Unit 1: Simple Linear Regression Flashcards

Question 1

Q

Why do we use simple linear regression?

Answer

A

To model a response variable Y against the predictor variable X

Question 2

Q

What is Covariance (SXY)?

Answer

A

Covariance describes the joint behavior of two Random Variables (X and Y).
The sign indicates the direction but we cannot know the strength because it is dependent on units.

Question 3

Q

What is the correlation coefficient (R) and what does it tell us?

Answer

A

The correlation coefficient (R) measures the linear relationship between two or more quantitative variables and falls between -1 and 1. The R value tells you if there is a linear relationship and the strength and direction of that relationship.

Question 4

Q

What is the coefficient of determination (R2)? What can it tell you about the linear relationship?

Answer

A

The coefficient of determination (R2) = SSM/SST.

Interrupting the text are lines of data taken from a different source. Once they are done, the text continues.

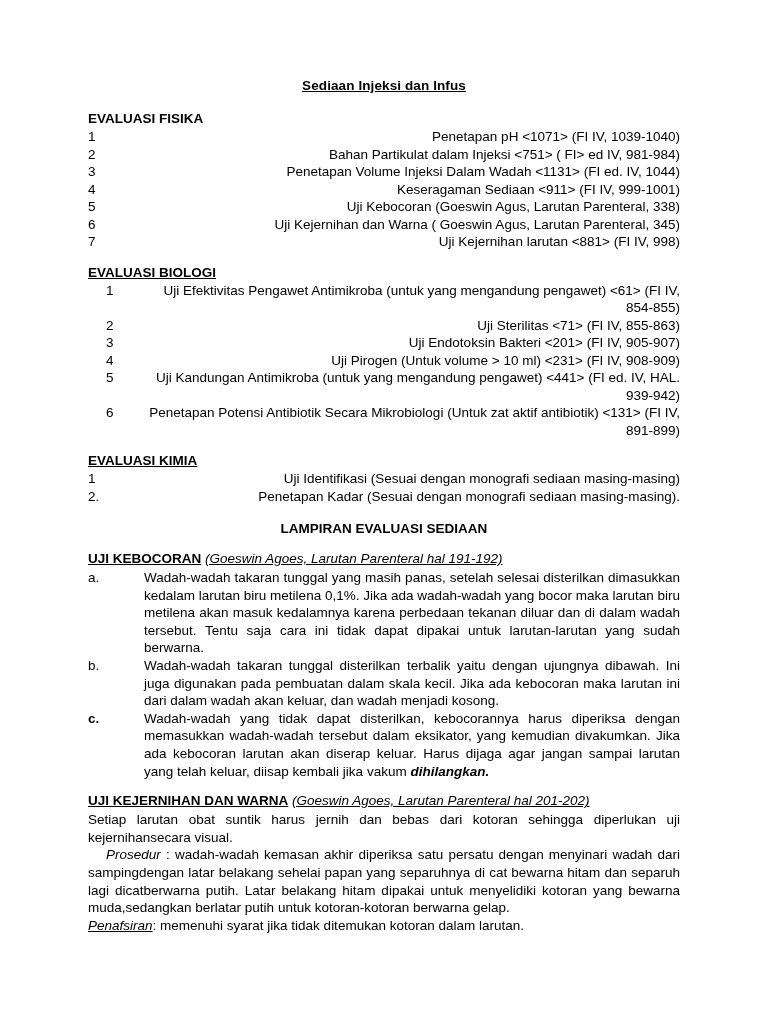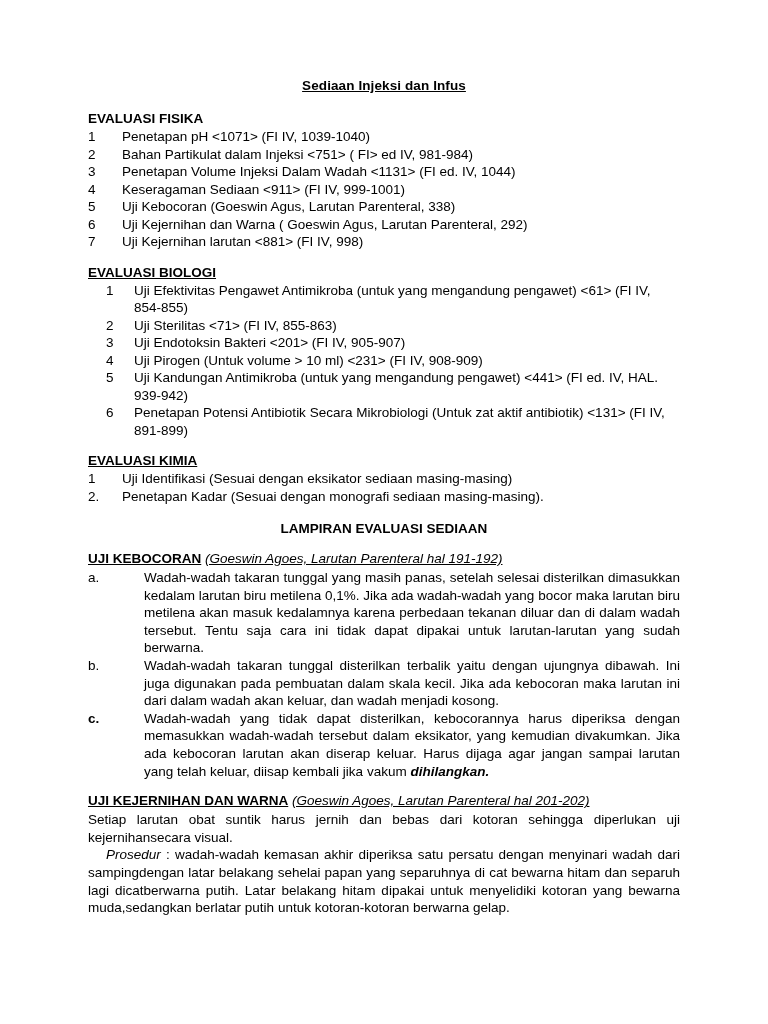--- a/index.html
+++ b/index.html
@@ -55,6 +55,7 @@
   }
   ol.plain li .txt {
     flex: 1 1 auto;
+    text-align: right;
   }
   ol.indent li .num {
     width: 28px;

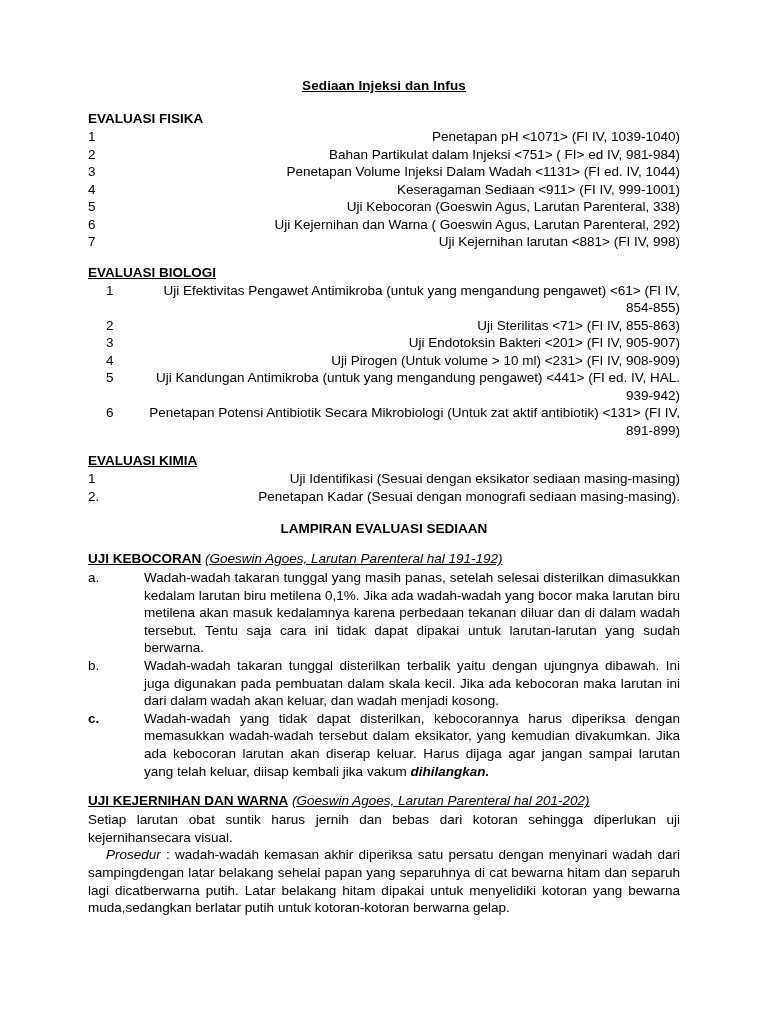--- a/index.html
+++ b/index.html
@@ -158,7 +158,7 @@
       </li>
     <li>
         <span class="num">6</span>
-        <span class="txt">Uji Kejernihan dan Warna ( Goeswin Agus, Larutan Parenteral, 292)</span>
+        <span class="txt">Uji Kejernihan dan Warna ( Goeswin Agus, Larutan Parenteral, 345)</span>
       </li>
     <li>
         <span class="num">7</span>

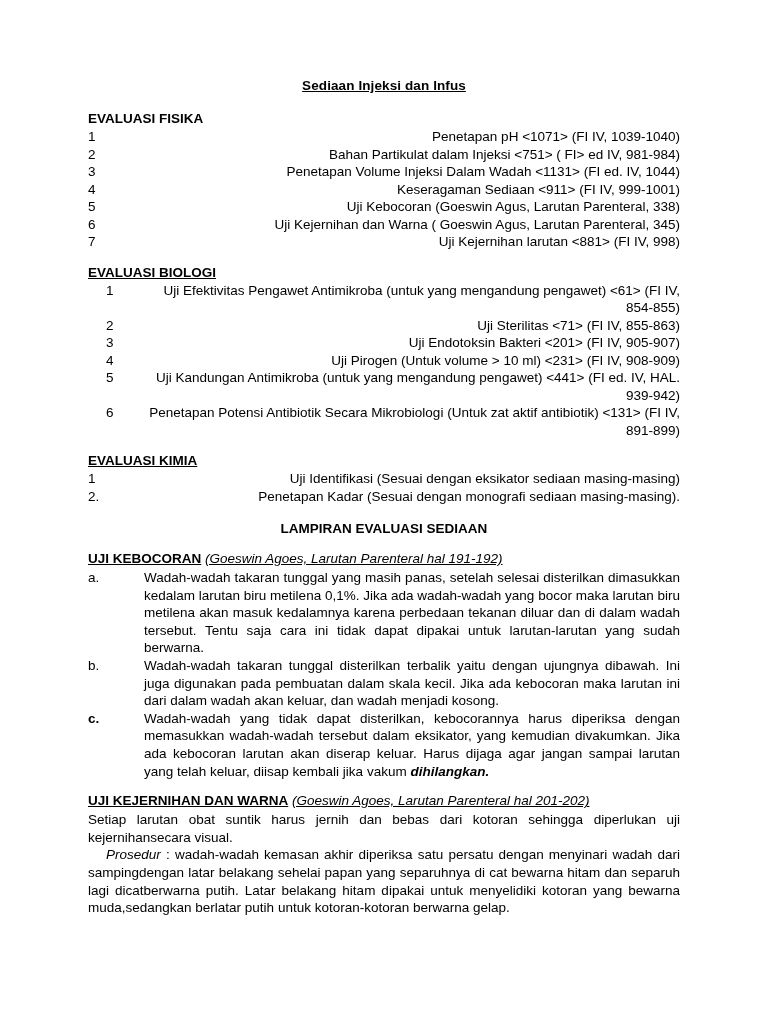--- a/index.html
+++ b/index.html
@@ -198,7 +198,7 @@
   <ol class="plain">
     <li>
         <span class="num">1</span>
-        <span class="txt">Uji Identifikasi (Sesuai dengan eksikator sediaan masing-masing)</span>
+        <span class="txt">Uji Identifikasi (Sesuai dengan monografi sediaan masing-masing)</span>
       </li>
     <li>
         <span class="num">2.</span>

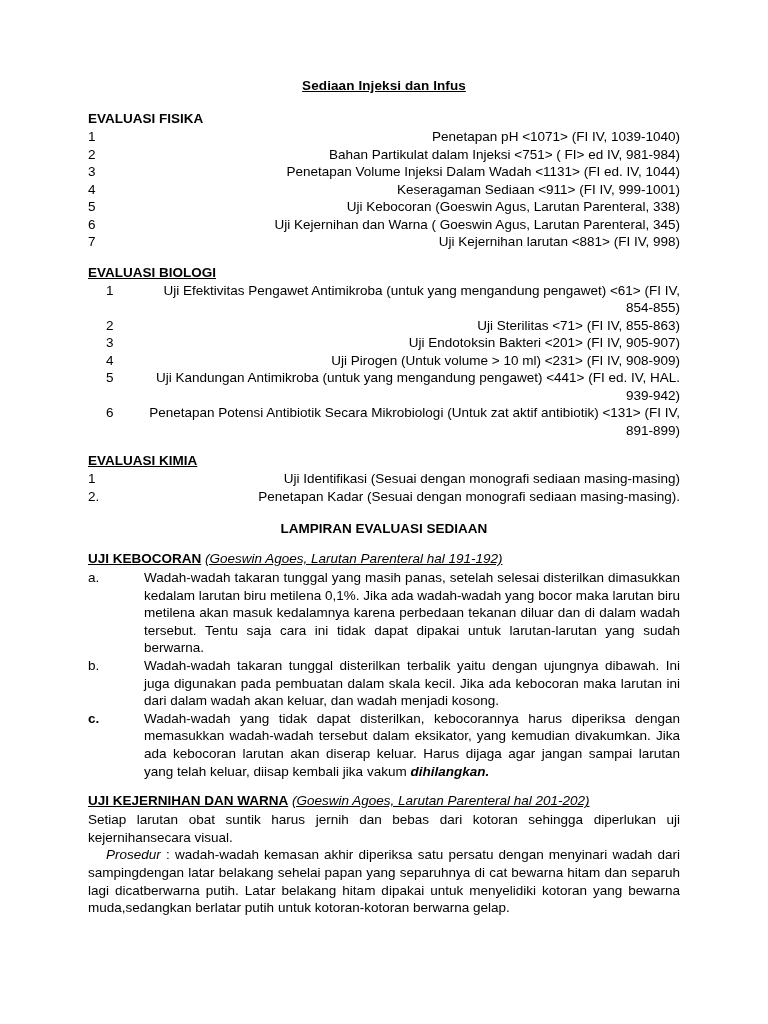--- a/index.html
+++ b/index.html
@@ -240,6 +240,7 @@
 
   <p class="para just"><span class="lead-ital">Prosedur</span><span> : wadah-wadah kemasan akhir diperiksa satu persatu dengan menyinari wadah dari sampingdengan latar belakang sehelai papan yang separuhnya di cat bewarna hitam dan separuh lagi dicatberwarna putih. Latar belakang hitam dipakai untuk menyelidiki kotoran yang bewarna muda,sedangkan berlatar putih untuk kotoran-kotoran berwarna gelap.</span></p>
 
+  <p class="para just"><span class="lead-ital-u">Penafsiran</span><span>:  memenuhi   syarat   jika   tidak   ditemukan   kotoran   dalam   larutan.</span></p>
 
 </div>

It is the proportion of the variability in y explained by the linear association with x. It falls between 0 and 1.
It can tell you the strength of the relationship but not the direction.

Question 5

Q

If the covariance of two variables = 0, what can you say about the independence of the variables?

Answer

A

You cannot know if the variables are independent just because the covariance is 0. You can only know that there is no linear relationship between those variables. If 2 variables are KNOWN to be independent, than the covariance equals 0, but you cannot assume independence when covariance is 0.

Question 6

Q

What is Fisher’s Z Transformation?

Answer

A

It is a variance stabilizing transformation that allows you to construct confidence interval for any p. It can indirectly test the null hypothesis that  p=p0 (rho = observed rho) for any p0  not equal to 0. 
The rho (p) is more accurate near the boundaries.

Question 7

Q

Residuals

Answer

A

Estimated error = observed Y- expected Y

Question 8

Q

What are the hypotheses for the overall F test for SLR?

Answer

A

H0: B1 = 0 (Slope of X =0 and the intercept-only model is a better model)
H1: B1 =/= 0 (Slope of X is not equal to 0. The model with X is a better model)

Question 9

Q

What are the assumptions for SLR?

Answer

A

Linearity
Independence
Normality of Error
Errors are homoskedastic

Question 10

Q

What do violations of SLR assumptions look like?

Answer

A

Curved shape
Fanning shape
heteroskedacity of the residuals

Question 11

Q

What do we do when assumptions are violated?

Answer

A

Proceed with analysis because inference is robust to minor deviations from the assumptions for a large n.

For major violations, consider variable transformations or adding higher order polynomial terms.

For clear trends, consider adding predictors (MLR)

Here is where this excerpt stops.